* [Activity]: Your task is to set down the line containing "discount: 415.14 -> 100.00" and every later line of the entries, word for word, including the last.

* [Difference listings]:
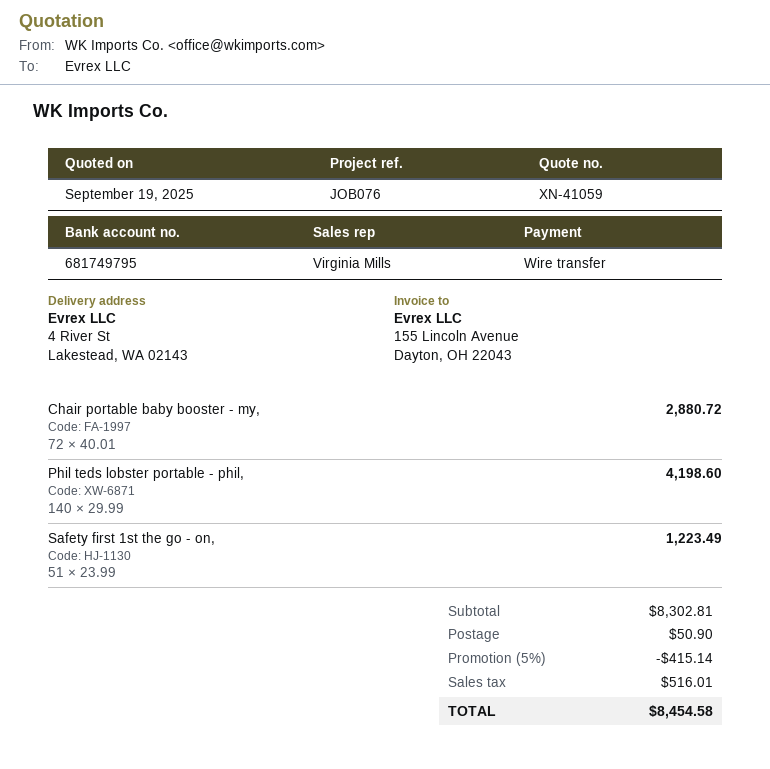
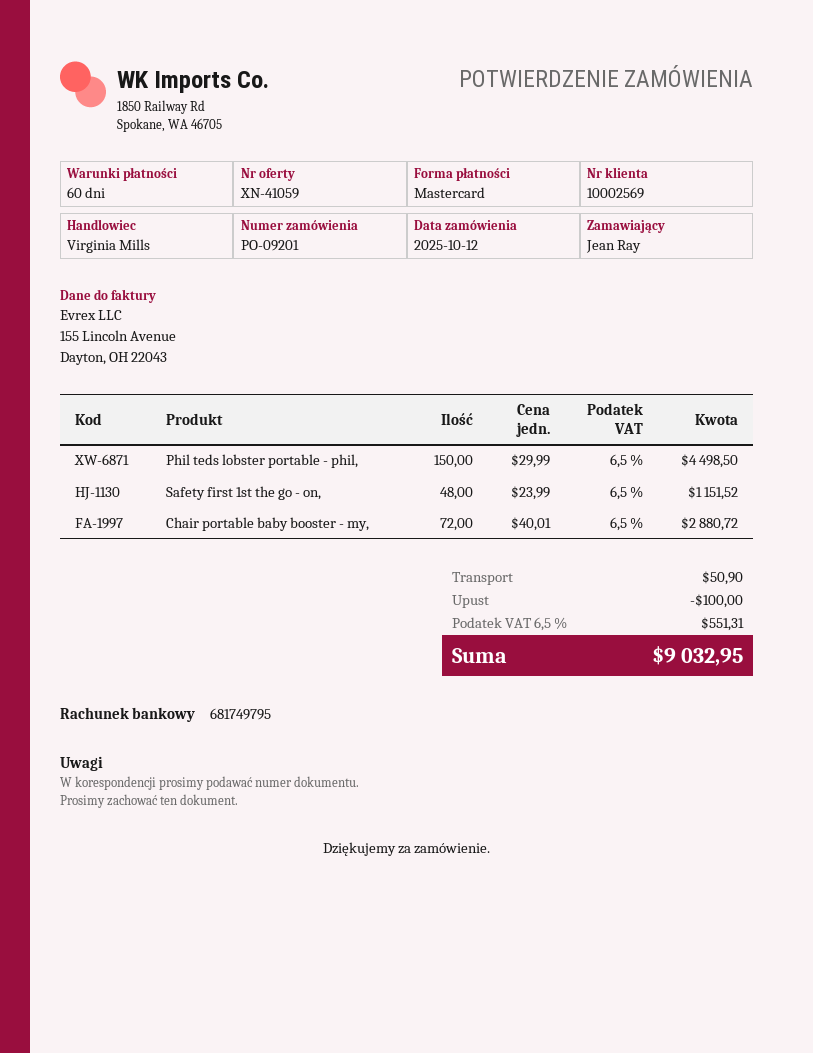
payment method: bank transfer -> Mastercard
Phil teds lobster portable - phil,: 140 x 29.99 = 4198.60 -> 150 x 29.99 = 4498.50
Safety first 1st the go - on,: 51 x 23.99 = 1223.49 -> 48 x 23.99 = 1151.52
discount: 415.14 -> 100.00
tax: 516.01 -> 551.31
total: 8454.58 -> 9032.95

* [Result for this task]:
discount: 415.14 -> 100.00
tax: 516.01 -> 551.31
total: 8454.58 -> 9032.95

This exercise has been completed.